■ WHAT THIS TASK INVOLVES
With pictures omitted, transcribe exactly the lines from the one containing "align-items: center ->" to the end of the records below.

------------------------

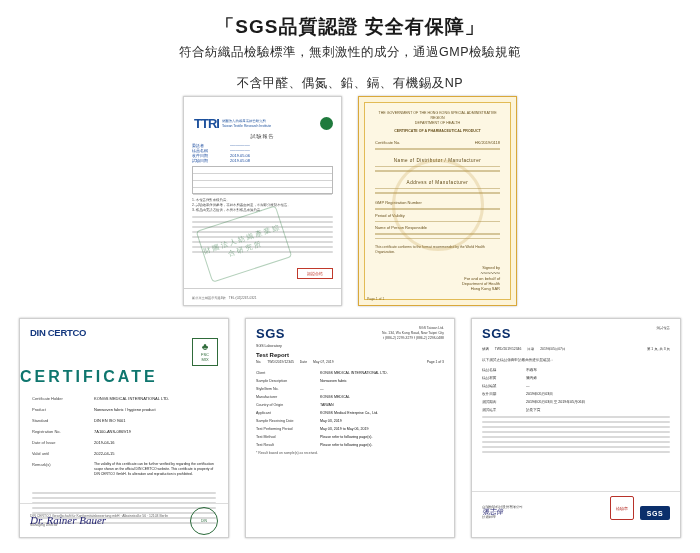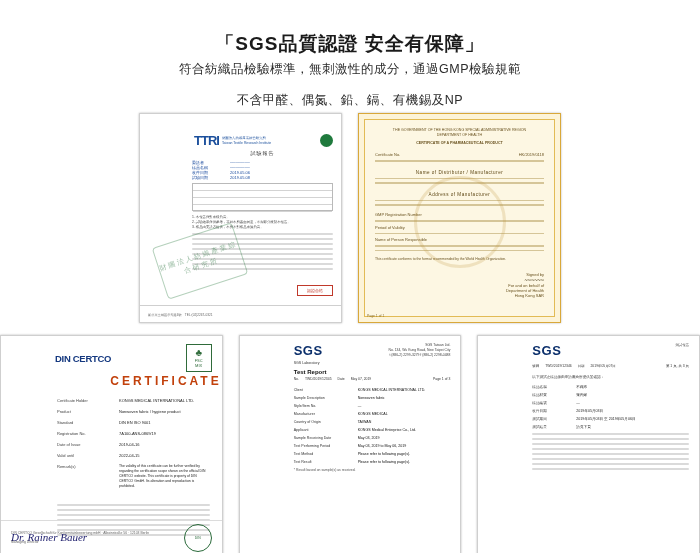"「SGS品質認證 安全有保障」" .page { margin-top: 17px -> none }
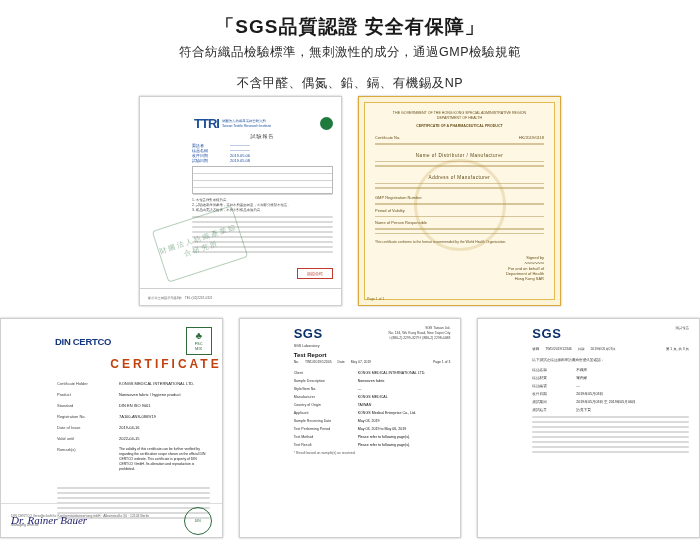"TTRI" .cert { padding-left: 44px -> none }
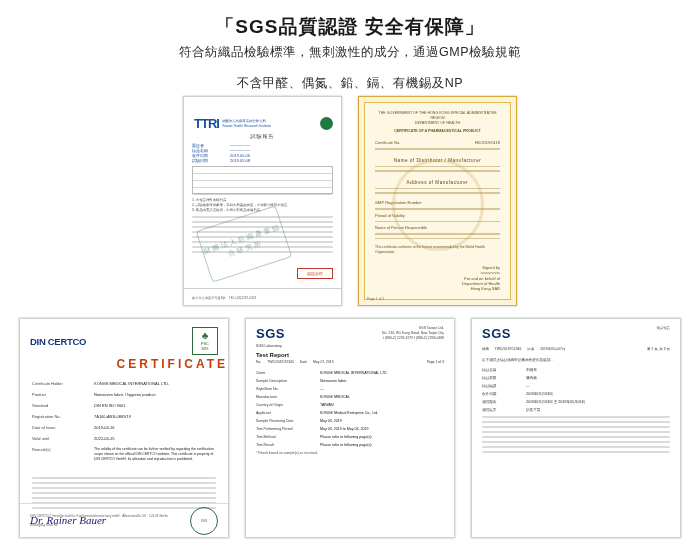"DIN CERTCO" .din .din-top { align-items: center -> flex-start; flex-direction: none -> column }
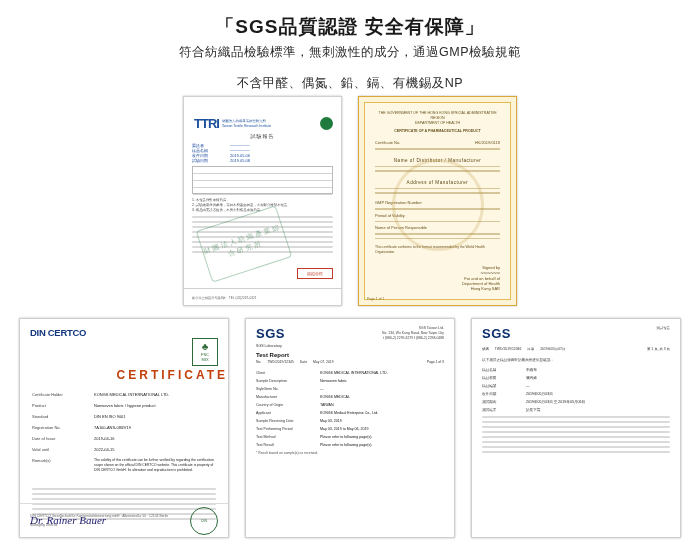"CERTIFICATE" .din .din-title { color: #c2410c -> #0f766e; font-size: 12px -> 16px; text-align: right -> left }
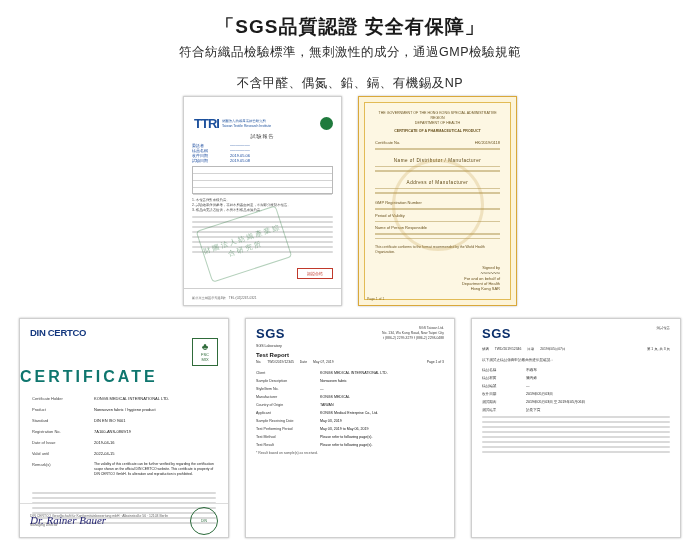"張志偉" div.s-foot { html: none -> <div> <div> <div> <div>台灣檢驗科技股份有限公司</div> <div>張志偉</div> <div>技術經理</div> </div> <span></span> <div>檢驗章</div> <div>SGS</div> </div> </div> }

------------------------

■ YOUR SOLUTION
"DIN CERTCO" .din .din-top { align-items: center -> flex-start; flex-direction: none -> column }
"CERTIFICATE" .din .din-title { color: #c2410c -> #0f766e; font-size: 12px -> 16px; text-align: right -> left }
"張志偉" div.s-foot { html: none -> <div> <div> <div> <div>台灣檢驗科技股份有限公司</div> <div>張志偉</div> <div>技術經理</div> </div> <span></span> <div>檢驗章</div> <div>SGS</div> </div> </div> }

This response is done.